● **YOUR ASSIGNMENT**
Exactly as they appear, copy the lines from the start of the entries below to the line containing "f2sqlite: Data package to sqlite conversion script", both ends included.

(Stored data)
========================

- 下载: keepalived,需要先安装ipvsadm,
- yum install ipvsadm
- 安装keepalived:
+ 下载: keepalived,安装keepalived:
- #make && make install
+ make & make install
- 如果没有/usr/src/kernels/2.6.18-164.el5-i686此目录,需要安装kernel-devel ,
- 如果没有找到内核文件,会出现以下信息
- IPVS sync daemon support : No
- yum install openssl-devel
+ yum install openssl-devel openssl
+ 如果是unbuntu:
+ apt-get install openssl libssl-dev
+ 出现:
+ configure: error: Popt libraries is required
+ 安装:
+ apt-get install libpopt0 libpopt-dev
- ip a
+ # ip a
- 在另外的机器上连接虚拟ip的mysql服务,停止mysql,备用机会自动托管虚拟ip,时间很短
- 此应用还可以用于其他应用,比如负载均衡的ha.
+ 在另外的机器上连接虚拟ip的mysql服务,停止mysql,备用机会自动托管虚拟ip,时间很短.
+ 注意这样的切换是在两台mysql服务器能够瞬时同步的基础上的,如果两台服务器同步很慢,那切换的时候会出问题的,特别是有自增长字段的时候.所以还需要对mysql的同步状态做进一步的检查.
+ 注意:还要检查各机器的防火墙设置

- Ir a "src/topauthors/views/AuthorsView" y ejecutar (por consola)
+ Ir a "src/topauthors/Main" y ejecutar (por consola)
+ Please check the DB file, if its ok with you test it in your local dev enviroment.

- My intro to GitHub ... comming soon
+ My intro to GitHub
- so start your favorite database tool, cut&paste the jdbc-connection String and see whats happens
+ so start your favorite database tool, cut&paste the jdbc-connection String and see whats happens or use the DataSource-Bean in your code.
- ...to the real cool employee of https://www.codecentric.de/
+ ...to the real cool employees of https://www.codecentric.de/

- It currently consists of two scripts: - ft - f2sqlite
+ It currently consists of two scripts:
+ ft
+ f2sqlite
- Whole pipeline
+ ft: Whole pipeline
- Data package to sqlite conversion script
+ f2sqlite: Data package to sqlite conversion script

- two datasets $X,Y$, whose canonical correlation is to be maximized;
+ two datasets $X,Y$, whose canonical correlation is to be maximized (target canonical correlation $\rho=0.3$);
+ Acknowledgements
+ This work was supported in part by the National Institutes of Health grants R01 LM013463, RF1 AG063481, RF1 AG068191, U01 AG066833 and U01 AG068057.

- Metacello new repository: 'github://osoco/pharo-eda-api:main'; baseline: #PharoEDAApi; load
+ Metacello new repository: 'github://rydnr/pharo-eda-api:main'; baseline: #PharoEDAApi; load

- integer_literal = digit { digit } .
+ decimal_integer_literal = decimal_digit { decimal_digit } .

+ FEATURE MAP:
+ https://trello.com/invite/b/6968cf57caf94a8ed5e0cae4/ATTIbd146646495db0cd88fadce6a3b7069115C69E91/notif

========================

● **EXERCISE ANSWER**
- 下载: keepalived,需要先安装ipvsadm,
- yum install ipvsadm
- 安装keepalived:
+ 下载: keepalived,安装keepalived:
- #make && make install
+ make & make install
- 如果没有/usr/src/kernels/2.6.18-164.el5-i686此目录,需要安装kernel-devel ,
- 如果没有找到内核文件,会出现以下信息
- IPVS sync daemon support : No
- yum install openssl-devel
+ yum install openssl-devel openssl
+ 如果是unbuntu:
+ apt-get install openssl libssl-dev
+ 出现:
+ configure: error: Popt libraries is required
+ 安装:
+ apt-get install libpopt0 libpopt-dev
- ip a
+ # ip a
- 在另外的机器上连接虚拟ip的mysql服务,停止mysql,备用机会自动托管虚拟ip,时间很短
- 此应用还可以用于其他应用,比如负载均衡的ha.
+ 在另外的机器上连接虚拟ip的mysql服务,停止mysql,备用机会自动托管虚拟ip,时间很短.
+ 注意这样的切换是在两台mysql服务器能够瞬时同步的基础上的,如果两台服务器同步很慢,那切换的时候会出问题的,特别是有自增长字段的时候.所以还需要对mysql的同步状态做进一步的检查.
+ 注意:还要检查各机器的防火墙设置

- Ir a "src/topauthors/views/AuthorsView" y ejecutar (por consola)
+ Ir a "src/topauthors/Main" y ejecutar (por consola)
+ Please check the DB file, if its ok with you test it in your local dev enviroment.

- My intro to GitHub ... comming soon
+ My intro to GitHub
- so start your favorite database tool, cut&paste the jdbc-connection String and see whats happens
+ so start your favorite database tool, cut&paste the jdbc-connection String and see whats happens or use the DataSource-Bean in your code.
- ...to the real cool employee of https://www.codecentric.de/
+ ...to the real cool employees of https://www.codecentric.de/

- It currently consists of two scripts: - ft - f2sqlite
+ It currently consists of two scripts:
+ ft
+ f2sqlite
- Whole pipeline
+ ft: Whole pipeline
- Data package to sqlite conversion script
+ f2sqlite: Data package to sqlite conversion script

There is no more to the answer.